(User interface change data)

::::

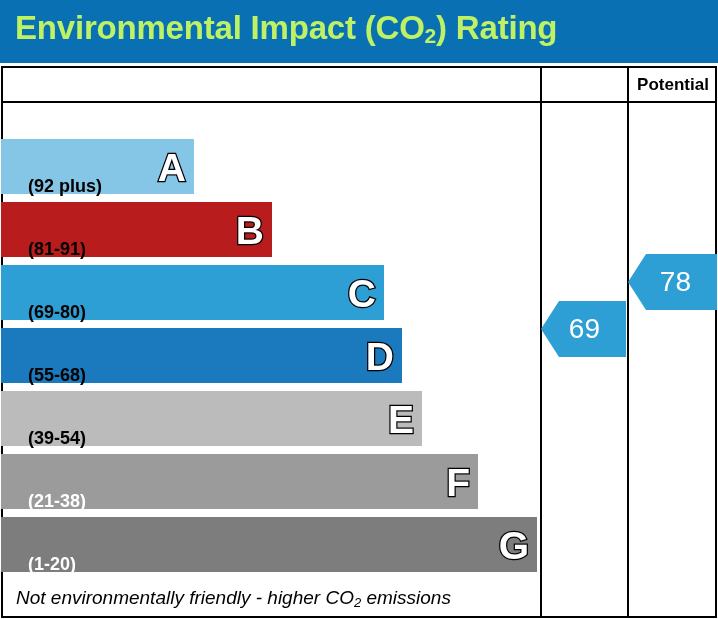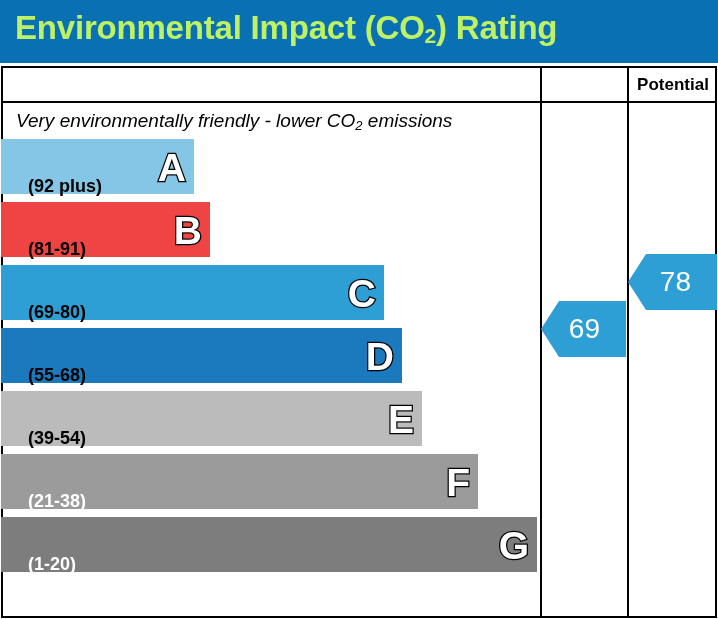--- a/index.html
+++ b/index.html
@@ -158,28 +158,28 @@
     <div class="epc-header-title"><span>Environmental Impact (CO</span><sub>2</sub><span>) Rating</span></div>
   </div>
 
   <div class="table-frame"></div>
   <div class="col-div col-div-1"></div>
   <div class="col-div col-div-2"></div>
   <div class="head-row-div"></div>
 
   <div class="col-head col-head-potential">Potential</div>
 
-  <div class="caption caption-top"><span>Very environmentally friendly - lower CO</span><sub>2</sub><span> emissions</span></div>
+  <div class="caption caption-bottom"><span>Not environmentally friendly - higher CO</span><sub>2</sub><span> emissions</span></div>
 
   <div id="bands-layer">
       <div class="band" style="top: 139px; width: 193px; background: rgb(133, 197, 229);">
         <span class="band-range" style="color: rgb(0, 0, 0);">(92 plus)</span>
         <span class="band-letter">A</span>
       </div>
-      <div class="band" style="top: 202px; width: 209px; background: #ef4444;">
+      <div class="band" style="top: 202px; width: 271px; background: #b91c1c;">
         <span class="band-range" style="color: rgb(0, 0, 0);">(81-91)</span>
         <span class="band-letter">B</span>
       </div>
       <div class="band" style="top: 265px; width: 336px; background: rgb(46, 159, 212); padding-left: 47px;">
         <span class="band-range" style="color: rgb(0, 0, 0);">(69-80)</span>
         <span class="band-letter">C</span>
       </div>
       <div class="band" style="top: 328px; width: 365px; background: rgb(27, 121, 190); padding-left: 36px;">
         <span class="band-range" style="color: rgb(0, 0, 0);">(55-68)</span>
         <span class="band-letter">D</span>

::::

• **Exercise prompt**
Please print each record above again exactly, but omit any pictures.

• **Answer to this task**
--- a/index.html
+++ b/index.html
@@ -158,28 +158,28 @@
     <div class="epc-header-title"><span>Environmental Impact (CO</span><sub>2</sub><span>) Rating</span></div>
   </div>
 
   <div class="table-frame"></div>
   <div class="col-div col-div-1"></div>
   <div class="col-div col-div-2"></div>
   <div class="head-row-div"></div>
 
   <div class="col-head col-head-potential">Potential</div>
 
-  <div class="caption caption-top"><span>Very environmentally friendly - lower CO</span><sub>2</sub><span> emissions</span></div>
+  <div class="caption caption-bottom"><span>Not environmentally friendly - higher CO</span><sub>2</sub><span> emissions</span></div>
 
   <div id="bands-layer">
       <div class="band" style="top: 139px; width: 193px; background: rgb(133, 197, 229);">
         <span class="band-range" style="color: rgb(0, 0, 0);">(92 plus)</span>
         <span class="band-letter">A</span>
       </div>
-      <div class="band" style="top: 202px; width: 209px; background: #ef4444;">
+      <div class="band" style="top: 202px; width: 271px; background: #b91c1c;">
         <span class="band-range" style="color: rgb(0, 0, 0);">(81-91)</span>
         <span class="band-letter">B</span>
       </div>
       <div class="band" style="top: 265px; width: 336px; background: rgb(46, 159, 212); padding-left: 47px;">
         <span class="band-range" style="color: rgb(0, 0, 0);">(69-80)</span>
         <span class="band-letter">C</span>
       </div>
       <div class="band" style="top: 328px; width: 365px; background: rgb(27, 121, 190); padding-left: 36px;">
         <span class="band-range" style="color: rgb(0, 0, 0);">(55-68)</span>
         <span class="band-letter">D</span>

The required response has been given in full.